## Exercise
Copying nothing before it, reproduce the line that holds "PENDENTIF CROIX EN" and every line after it in the data, exactly.

## Task input
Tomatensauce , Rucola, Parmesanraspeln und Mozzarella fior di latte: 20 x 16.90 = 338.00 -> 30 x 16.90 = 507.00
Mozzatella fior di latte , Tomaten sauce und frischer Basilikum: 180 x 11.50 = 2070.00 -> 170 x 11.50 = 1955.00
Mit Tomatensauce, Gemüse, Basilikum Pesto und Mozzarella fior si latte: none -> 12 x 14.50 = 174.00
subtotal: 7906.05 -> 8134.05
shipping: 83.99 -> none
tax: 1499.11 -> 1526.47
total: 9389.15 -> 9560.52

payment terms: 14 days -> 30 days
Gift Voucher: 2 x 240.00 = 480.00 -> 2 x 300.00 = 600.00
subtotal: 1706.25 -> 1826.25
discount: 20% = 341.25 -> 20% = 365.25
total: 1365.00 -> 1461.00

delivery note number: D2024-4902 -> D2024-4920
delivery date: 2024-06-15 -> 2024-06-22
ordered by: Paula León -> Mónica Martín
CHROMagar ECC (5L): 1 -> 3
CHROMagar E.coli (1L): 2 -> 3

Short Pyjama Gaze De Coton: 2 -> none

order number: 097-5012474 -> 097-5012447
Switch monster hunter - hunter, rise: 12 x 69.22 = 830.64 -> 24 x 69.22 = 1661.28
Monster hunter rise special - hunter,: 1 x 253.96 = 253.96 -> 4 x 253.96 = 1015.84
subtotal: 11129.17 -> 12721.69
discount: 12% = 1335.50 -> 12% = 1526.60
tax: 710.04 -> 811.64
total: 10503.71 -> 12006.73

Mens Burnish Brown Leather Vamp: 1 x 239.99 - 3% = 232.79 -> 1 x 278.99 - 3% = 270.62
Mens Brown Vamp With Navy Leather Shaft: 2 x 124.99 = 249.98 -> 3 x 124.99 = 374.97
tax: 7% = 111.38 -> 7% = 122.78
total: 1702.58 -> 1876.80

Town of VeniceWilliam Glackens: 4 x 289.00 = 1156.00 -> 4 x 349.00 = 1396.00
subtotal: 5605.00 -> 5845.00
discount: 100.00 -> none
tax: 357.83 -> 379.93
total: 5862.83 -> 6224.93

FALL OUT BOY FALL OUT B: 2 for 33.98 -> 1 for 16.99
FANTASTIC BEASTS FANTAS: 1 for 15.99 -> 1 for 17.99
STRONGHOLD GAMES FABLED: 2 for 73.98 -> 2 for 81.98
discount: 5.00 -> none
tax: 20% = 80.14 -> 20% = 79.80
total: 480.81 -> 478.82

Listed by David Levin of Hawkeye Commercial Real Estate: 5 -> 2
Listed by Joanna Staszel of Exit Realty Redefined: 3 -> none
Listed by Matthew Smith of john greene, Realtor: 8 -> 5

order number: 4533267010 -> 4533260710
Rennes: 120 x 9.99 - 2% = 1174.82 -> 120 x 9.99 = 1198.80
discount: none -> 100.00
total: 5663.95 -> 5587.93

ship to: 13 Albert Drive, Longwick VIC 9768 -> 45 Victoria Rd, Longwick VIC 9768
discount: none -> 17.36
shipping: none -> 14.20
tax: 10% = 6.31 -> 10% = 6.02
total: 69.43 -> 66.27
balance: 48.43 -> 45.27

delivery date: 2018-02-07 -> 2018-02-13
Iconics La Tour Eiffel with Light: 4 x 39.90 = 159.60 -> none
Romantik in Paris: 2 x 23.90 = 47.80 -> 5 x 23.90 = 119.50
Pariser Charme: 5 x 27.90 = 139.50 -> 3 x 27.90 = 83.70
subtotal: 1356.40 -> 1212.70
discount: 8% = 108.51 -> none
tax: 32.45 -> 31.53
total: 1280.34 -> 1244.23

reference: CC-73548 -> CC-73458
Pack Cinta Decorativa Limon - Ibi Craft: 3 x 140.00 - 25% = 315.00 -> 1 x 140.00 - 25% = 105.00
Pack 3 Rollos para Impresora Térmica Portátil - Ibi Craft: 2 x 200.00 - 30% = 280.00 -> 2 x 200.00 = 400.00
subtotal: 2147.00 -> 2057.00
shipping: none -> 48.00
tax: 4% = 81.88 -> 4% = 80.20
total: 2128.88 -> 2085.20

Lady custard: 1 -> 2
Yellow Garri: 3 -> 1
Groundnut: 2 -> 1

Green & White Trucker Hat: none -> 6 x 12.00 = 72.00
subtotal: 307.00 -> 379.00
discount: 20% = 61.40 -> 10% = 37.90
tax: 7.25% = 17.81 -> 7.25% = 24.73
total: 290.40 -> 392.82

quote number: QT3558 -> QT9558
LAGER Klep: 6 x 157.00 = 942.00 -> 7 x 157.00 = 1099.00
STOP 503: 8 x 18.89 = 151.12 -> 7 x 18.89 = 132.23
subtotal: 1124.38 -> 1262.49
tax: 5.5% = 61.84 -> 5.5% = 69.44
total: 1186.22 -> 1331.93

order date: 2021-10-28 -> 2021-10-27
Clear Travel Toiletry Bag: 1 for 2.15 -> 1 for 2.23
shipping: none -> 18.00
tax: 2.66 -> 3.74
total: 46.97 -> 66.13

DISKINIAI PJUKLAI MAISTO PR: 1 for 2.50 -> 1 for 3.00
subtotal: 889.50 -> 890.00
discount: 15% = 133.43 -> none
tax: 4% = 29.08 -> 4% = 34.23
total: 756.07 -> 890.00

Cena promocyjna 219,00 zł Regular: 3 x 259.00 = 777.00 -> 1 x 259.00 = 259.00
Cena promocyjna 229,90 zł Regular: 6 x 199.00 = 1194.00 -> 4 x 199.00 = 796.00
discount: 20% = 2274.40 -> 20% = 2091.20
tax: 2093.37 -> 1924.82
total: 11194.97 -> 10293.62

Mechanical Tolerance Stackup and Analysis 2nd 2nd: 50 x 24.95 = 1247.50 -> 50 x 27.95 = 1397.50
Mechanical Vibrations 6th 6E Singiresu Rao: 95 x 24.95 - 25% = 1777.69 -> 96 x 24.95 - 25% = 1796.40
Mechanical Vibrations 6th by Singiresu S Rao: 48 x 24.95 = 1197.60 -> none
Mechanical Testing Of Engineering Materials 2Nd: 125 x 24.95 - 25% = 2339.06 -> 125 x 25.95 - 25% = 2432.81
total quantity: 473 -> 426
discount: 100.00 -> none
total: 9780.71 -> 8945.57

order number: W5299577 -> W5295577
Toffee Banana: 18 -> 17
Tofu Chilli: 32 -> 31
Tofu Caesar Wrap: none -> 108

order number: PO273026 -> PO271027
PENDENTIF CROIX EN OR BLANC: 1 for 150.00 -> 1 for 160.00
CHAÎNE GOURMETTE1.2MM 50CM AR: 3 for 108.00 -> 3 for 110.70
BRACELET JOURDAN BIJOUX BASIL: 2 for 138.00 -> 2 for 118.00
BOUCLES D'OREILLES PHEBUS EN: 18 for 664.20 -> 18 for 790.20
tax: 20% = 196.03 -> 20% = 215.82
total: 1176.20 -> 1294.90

## Output for this exercise
PENDENTIF CROIX EN OR BLANC: 1 for 150.00 -> 1 for 160.00
CHAÎNE GOURMETTE1.2MM 50CM AR: 3 for 108.00 -> 3 for 110.70
BRACELET JOURDAN BIJOUX BASIL: 2 for 138.00 -> 2 for 118.00
BOUCLES D'OREILLES PHEBUS EN: 18 for 664.20 -> 18 for 790.20
tax: 20% = 196.03 -> 20% = 215.82
total: 1176.20 -> 1294.90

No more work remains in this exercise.